# High latency when using PPTP anyone?[solved]

## axelmasok

Hi everyone,

I am noticing if I connect a PPTP tunnel from my Gentoo64 PC the latency for pinging and browsing the web becomes unbearable.

I am not routing this traffic through the tunnel either, as the route -n command will prove:

 *Quote:*   

> laptop64 ~ # route -n
> 
> Kernel IP routing table
> 
> Destination     Gateway         Genmask         Flags Metric Ref    Use Iface
> ...

 

You may also notice that the ppp0 (PPTP connection) route only allows me to connect to the PPTP server (.100) and not the rest of the network, I made PPTP client not bring that route up just to prove the point further.

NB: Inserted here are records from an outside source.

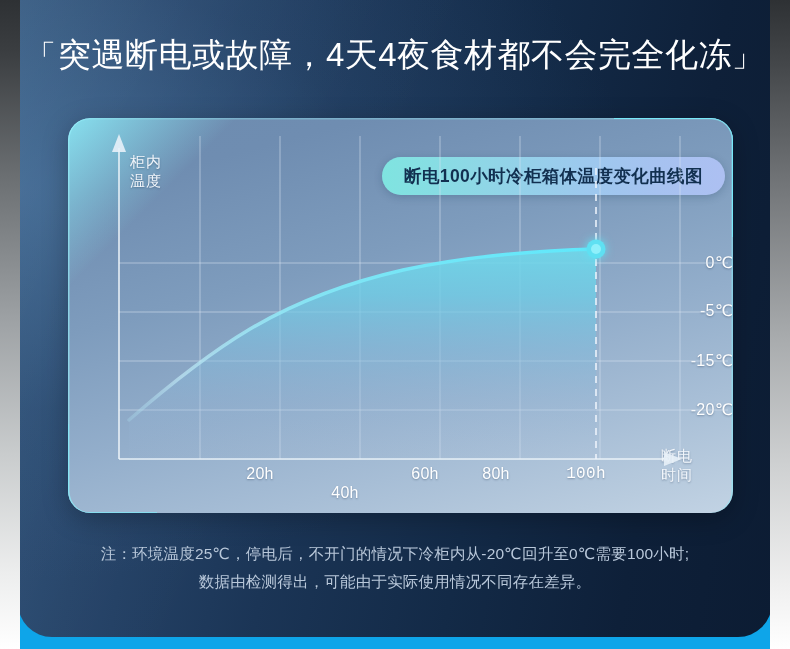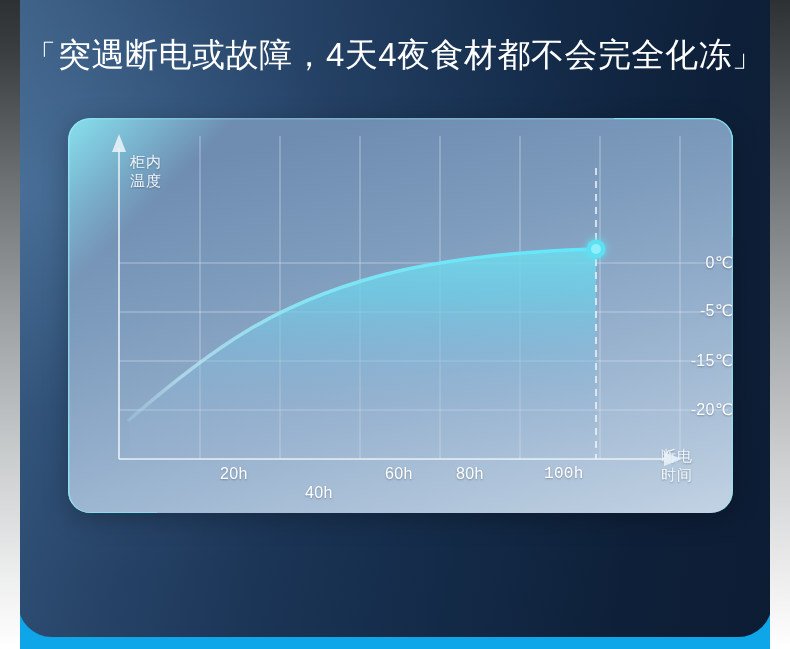--- a/index.html
+++ b/index.html
@@ -144,21 +144,21 @@
 
   .tick {
     position: absolute;
     color: #ffffff;
     font-size: 16px;
     letter-spacing: 0.3px;
     text-shadow: 0 1px 2px rgba(20,40,70,0.35);
     white-space: nowrap;
   }
   .tick.y { right: 0; text-align: right; }
-  .tick.x { }
+  .tick.x { text-align: center; }
 
   .plot-svg {
     position: absolute; left: 0; top: 0;
     width: 665px; height: 395px;
     pointer-events: none;
   }
 
   
   .footnote {
     position: absolute;
@@ -186,20 +186,21 @@
     <div class="headline">
       <span class="bracket">「</span><span>突遇断电或故障，4天4夜食材都不会完全化冻</span><span class="bracket">」</span>
     </div>
 
     <div class="chart-panel">
 
       <div class="rim"></div>
       <div class="rim-tr"></div>
       <div class="rim-bl"></div>
 
+      <div class="title-pill">断电100小时冷柜箱体温度变化曲线图</div>
 
       <div class="axis-title y">
         <div>柜内</div>
         <div>温度</div>
       </div>
 
       <div class="axis-title x">
         <div>断电</div>
         <div>时间</div>
       </div>
@@ -271,15 +272,19 @@
         <path d="M 61,302 C 100,268 140,236 182,211 C 228,184 282,164 335,152 C 390,140 460,133 528,131" fill="none" stroke="url(#lineStroke)" stroke-width="3.4" stroke-linecap="round"></path>
 
         <line x1="528" y1="50" x2="528" y2="341" stroke="#eef5fb" stroke-opacity="0.85" stroke-width="1.8" stroke-dasharray="7 6"></line>
 
         <circle cx="528" cy="131" r="10" fill="#1e3a57" fill-opacity="0.0" filter="url(#dotShadow)"></circle>
         <circle cx="528" cy="131" r="9.5" fill="#5fe0f2" filter="url(#dotGlow)"></circle>
         <circle cx="528" cy="131" r="5" fill="#8ff0fb"></circle>
       </svg>
     </div>
 
+    <div class="footnote">
+      <span class="ln">注：环境温度25℃，停电后，不开门的情况下冷柜内从-20℃回升至0℃需要100小时;</span>
+      <span class="ln">数据由检测得出，可能由于实际使用情况不同存在差异。</span>
+    </div>
 
   </div>
 </div>
 
 </body></html>

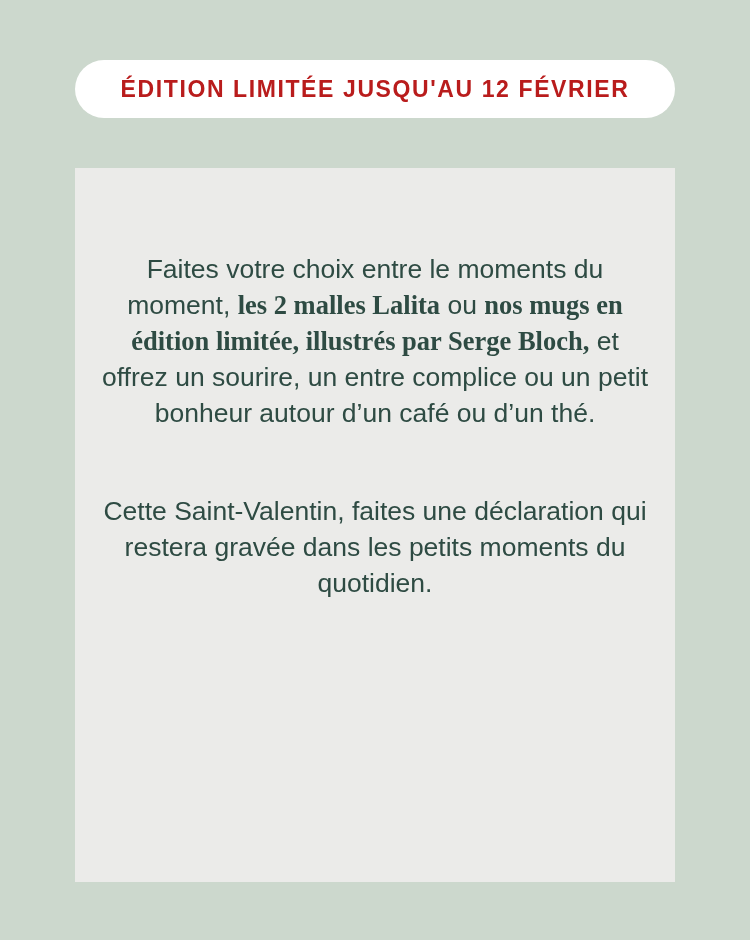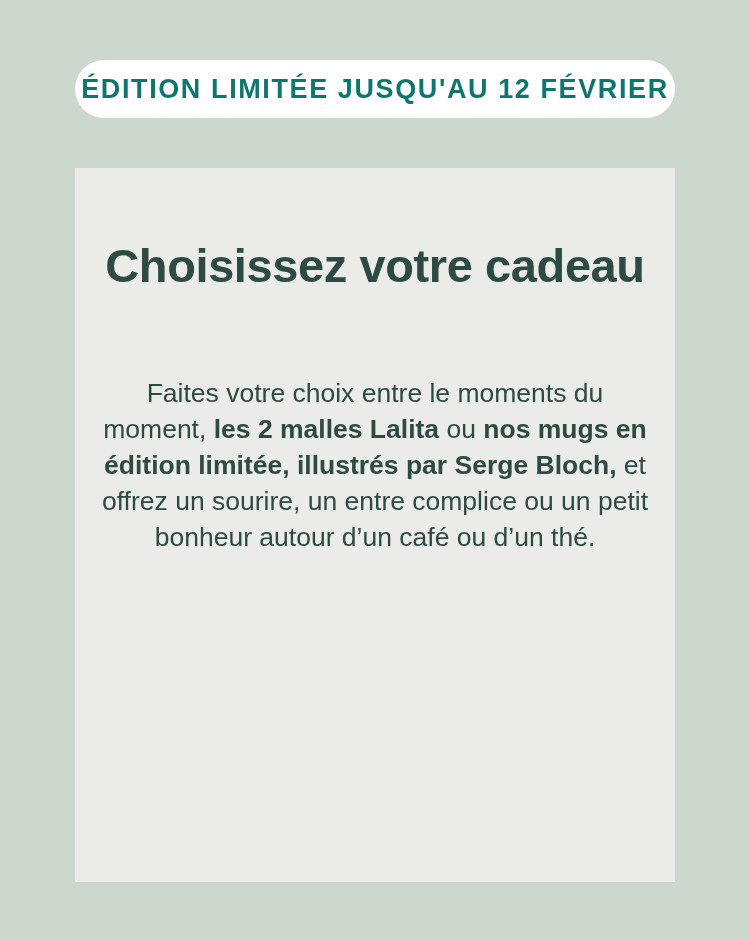--- a/index.html
+++ b/index.html
@@ -29,24 +29,24 @@
     width: 600px;
     height: 58px;
     background: #ffffff;
     border-radius: 29px;
     display: flex;
     align-items: center;
     justify-content: center;
   }
   .banner-text {
     font-family: "Liberation Sans", sans-serif;
-    font-size: 27px;
+    font-size: 23px;
     font-weight: 600;
     letter-spacing: 1.6px;
-    color: #0f766e;
+    color: #b91c1c;
     white-space: nowrap;
     text-transform: uppercase;
   }
 
   
   .card {
     position: absolute;
     left: 75px;
     top: 168px;
     width: 600px;
@@ -80,34 +80,35 @@
 
   .body-block.first {
     padding-top: 83px;
   }
   .body-block.second {
     padding-top: 62px;
   }
 
   .body-block b {
     font-weight: 700;
+    font-family: Liberation Serif, serif;
   }
 </style>
 </head>
 <body>
 
 <div class="page">
 
   <div class="banner">
     <span class="banner-text">ÉDITION LIMITÉE JUSQU'AU 12 FÉVRIER</span>
   </div>
 
   <div class="card">
 
-    <h1 class="card-title">Choisissez votre cadeau</h1>
 
     <p class="body-block first">
       <span>Faites votre choix entre le moments du moment, </span><b>les 2 malles Lalita</b><span> ou </span><b>nos mugs en édition limitée, illustrés par Serge Bloch,</b><span> et offrez un sourire, un entre complice ou un petit bonheur autour d’un café ou d’un thé.</span>
     </p>
 
+    <p class="body-block second">Cette Saint-Valentin, faites une déclaration qui restera gravée dans les petits moments du quotidien.</p>
 
   </div>
 </div>
 
 </body></html>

So, my default route was and still is my ADSL router via eth0. Why the high latency? The ping times are the same, just the responses from the pings are 5-10 seconds apart. As soon as I drop the ppp0 tunnel the latency goes back to normal.

Any ideas.

----------

## axelmasok

The SOAB!

pptp-command changed my DNS entries!!!

/etc/resolve.conf

#These entries are from the ppp0 connection

nameserver 61.9.195.193 #ppp0 entry

nameserver 61.9.242.33 #ppp0 entry

# Generated by dhclient for interface eth0

nameserver 192.168.64.1

----------